Vista parcial da cidade do Lubango onde o trânsito é descongestionado com a construção e reabilitação de pontes e artérias
Fotografia: Arão Martins

Para a materialização do projecto, o Governo Provincial da Huíla abriu, terça-feira, um concurso público no qual participam onze empresas de engenharia e construção civil, sedeadas na capital do país, Luanda, e nas províncias da Huíla, Namibe, Huambo e Benguela para a execução dos trabalhos de construção e reabilitação de oito troços, informou o director provincial do Gabinete de Estudos e Planeamento do Governo Provincial da Huíla, António Ngongo.
O director provincial explicou que vão ser feitas obras na estrada que liga os Barracões à Rotunda do Bairro João de Almeida, na ponte sobre o rio Caculuvar, troço OMA-Caminho de Ferro de Moçâmedes, Largo do Instituto Médio de Economia do Lubango e Cemitério da Mitcha.
António Ngongo explicou que a acção consta do Programa de Infra-estruturas Integradas da cidade do Lubango, inserida nos Investimentos Públicos 2014, do Governo Provincial da Huíla.
António Ngongo disse que os resultados do concurso são anunciados no prazo de quinze dias, acrescentando que a intervenção noutros troços e pontes tem lugar no próximo exercício económico. “Nesta fase vamos atacar as principais vias de modo a retirar-se do  centro urbano todo o tráfego pesado”, disse. O governador provincial da Huíla, João Marcelino Tyipinge, pediu transparência e honestidade às empresas concorrentes. “Apesar de os troços serem curtos, desempenham uma função importante, na medida em que permitem descongestionar o centro da cidade, onde, em cada dia que passa, a circulação rodoviária se torna mais pesada”.
O governador da Huíla reconheceu que a cidade do Lubango vive hoje uma situação crítica, porque o número de viaturas aumentou, originando constrangimentos na circulação rodoviária. “Precisamos de tomar medidas urgentes que permitam conferir ­outra realidade na mobilidade para que as pessoas se sintam a vontade”, disse, acrescentando que a ligação entre o centro da cidade e os bairros periféricos do Lubango continua débil, porque muitas vias existentes estão intransitáveis e outras interrompidas.
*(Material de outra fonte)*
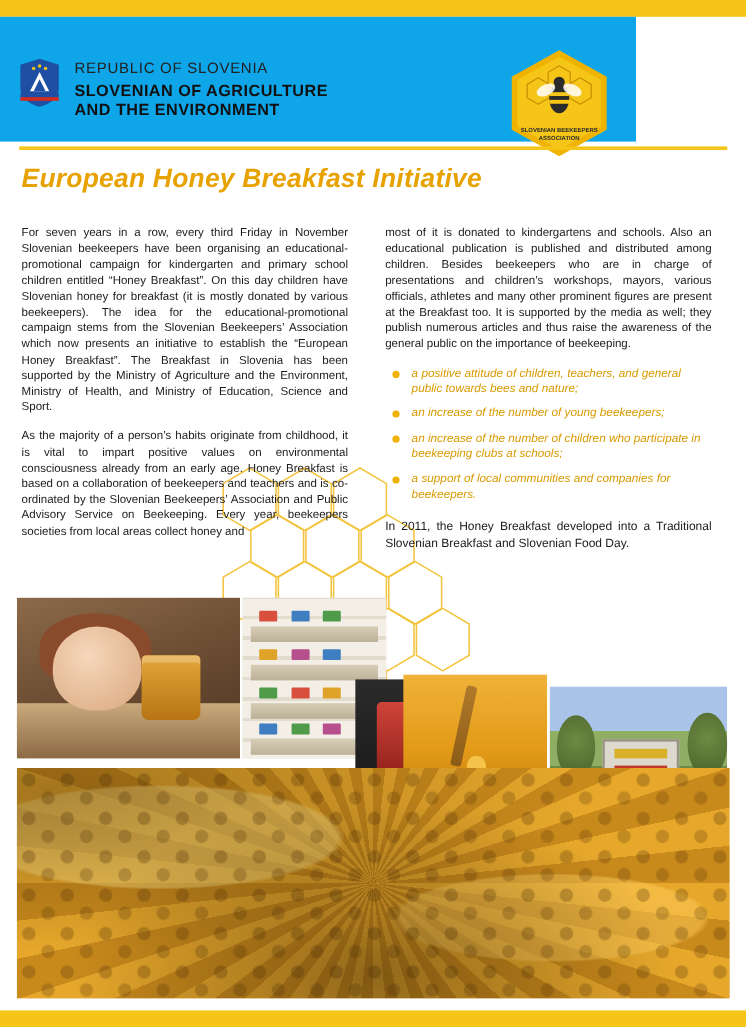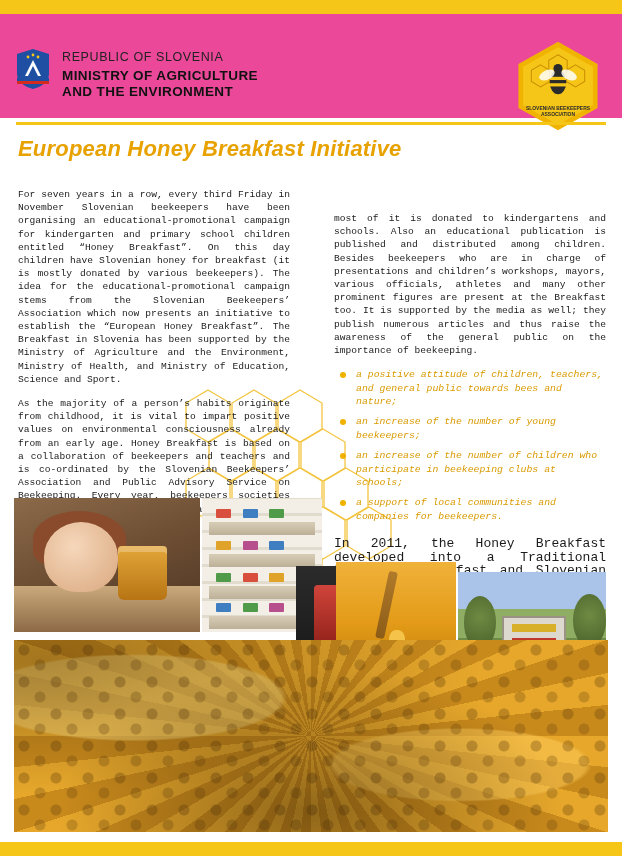--- a/index.html
+++ b/index.html
@@ -28,22 +28,22 @@
   .band-bottom {
     position: absolute;
     left: 0; bottom: 0;
     width: 622px; height: 14px;
     background: #f5c518;
   }
   
   .header {
     position: absolute;
     left: 0; top: 14px;
-    width: 622px; height: 104px;
-    background: #ec4899;
+    width: 530px; height: 104px;
+    background: #0ea5e9;
   }
   .coat {
     position: absolute;
     left: 16px; top: 34px;
     width: 34px; height: 42px;
   }
   .ministry-text {
     position: absolute;
     left: 62px; top: 36px;
     color: #1a1a1a;
@@ -86,25 +86,24 @@
     letter-spacing: 0.2px;
   }
   
   .col {
     position: absolute;
     width: 272px;
     font-size: 9.6px;
     line-height: 13.2px;
     color: #1b1b1b;
     text-align: justify;
-    font-family: Liberation Mono, monospace;
   }
   .col p { margin: 0 0 11px 0; }
   .col-left { left: 18px; top: 188px; }
-  .col-right { left: 334px; top: 188px; margin-top: 24px; }
+  .col-right { left: 321px; top: 188px; }
 
   
   .results-head {
     margin: 4px 0 6px 0;
     font-size: 9.8px;
     font-style: italic;
     color: #d99a00;
   }
   ul.results {
     list-style: none;
@@ -124,21 +123,21 @@
   ul.results li:before {
     content: "";
     position: absolute;
     left: 6px; top: 4px;
     width: 6px; height: 6px;
     border-radius: 50%;
     background: #f0b100;
   }
   .closing {
     margin-top: 14px;
-    font-size: 13px;
+    font-size: 10px;
     line-height: 13.2px;
     color: #1b1b1b;
     text-align: justify;
   }
 
   
   .honeycomb {
     position: absolute;
     left: 168px; top: 380px;
     width: 300px; height: 200px;
@@ -278,21 +277,21 @@
       <circle cx="12" cy="9" r="1.4" fill="#f5c518"></circle>
       <circle cx="17" cy="7" r="1.4" fill="#f5c518"></circle>
       <circle cx="22" cy="9" r="1.4" fill="#f5c518"></circle>
       <rect x="1" y="30" width="32" height="3" fill="#1f4fa3"></rect>
       <rect x="1" y="33" width="32" height="3" fill="#d52b1e"></rect>
     </svg>
 
     <div class="ministry-text">
       <div class="line1">REPUBLIC OF SLOVENIA</div>
       <div class="line2">
-        <div>MINISTRY OF AGRICULTURE</div>
+        <div>SLOVENIAN OF AGRICULTURE</div>
         <div>AND THE ENVIRONMENT</div>
       </div>
     </div>
 
     <svg class="bee-logo" viewBox="0 0 100 100">
       <polygon points="50,2 93,26 93,74 50,98 7,74 7,26" fill="#f0b400"></polygon>
       <polygon points="50,8 88,29 88,71 50,92 12,71 12,29" fill="#f5c518"></polygon>
       <g fill="none" stroke="#c98f00" stroke-width="1.1">
         <polygon points="50,16 60,22 60,34 50,40 40,34 40,22"></polygon>
         <polygon points="31,27 41,33 41,45 31,51 21,45 21,33"></polygon>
Aos responsáveis das empresas candidatas à execução dos trabalhos, João Marcelino Tyipinge disse que os troços, apesar de curtos, têm, cada um, a sua especificidade e precisam de um trabalho perfeito, a intervenção é para empresas que sabem realizar obras e cumprir com os prazos, conforme o estabelecido.” O governante exigiu a participação de empresas com capacidade técnica e recursos humanos. “Os concorrentes devem mostrar nas propostas que têm essas condições criadas, para evitar casos em que a obra é adjudicada e a empreiteira espera que o Governo pague para fazer uso do valor na compra de equipamentos”, alertou.
João Marcelino Tyipinge afirmou que o Executivo traçou metas e tem objectivos a cumprir para promover o bem-estar das populações que vivem não só nas cidades como no meio rural.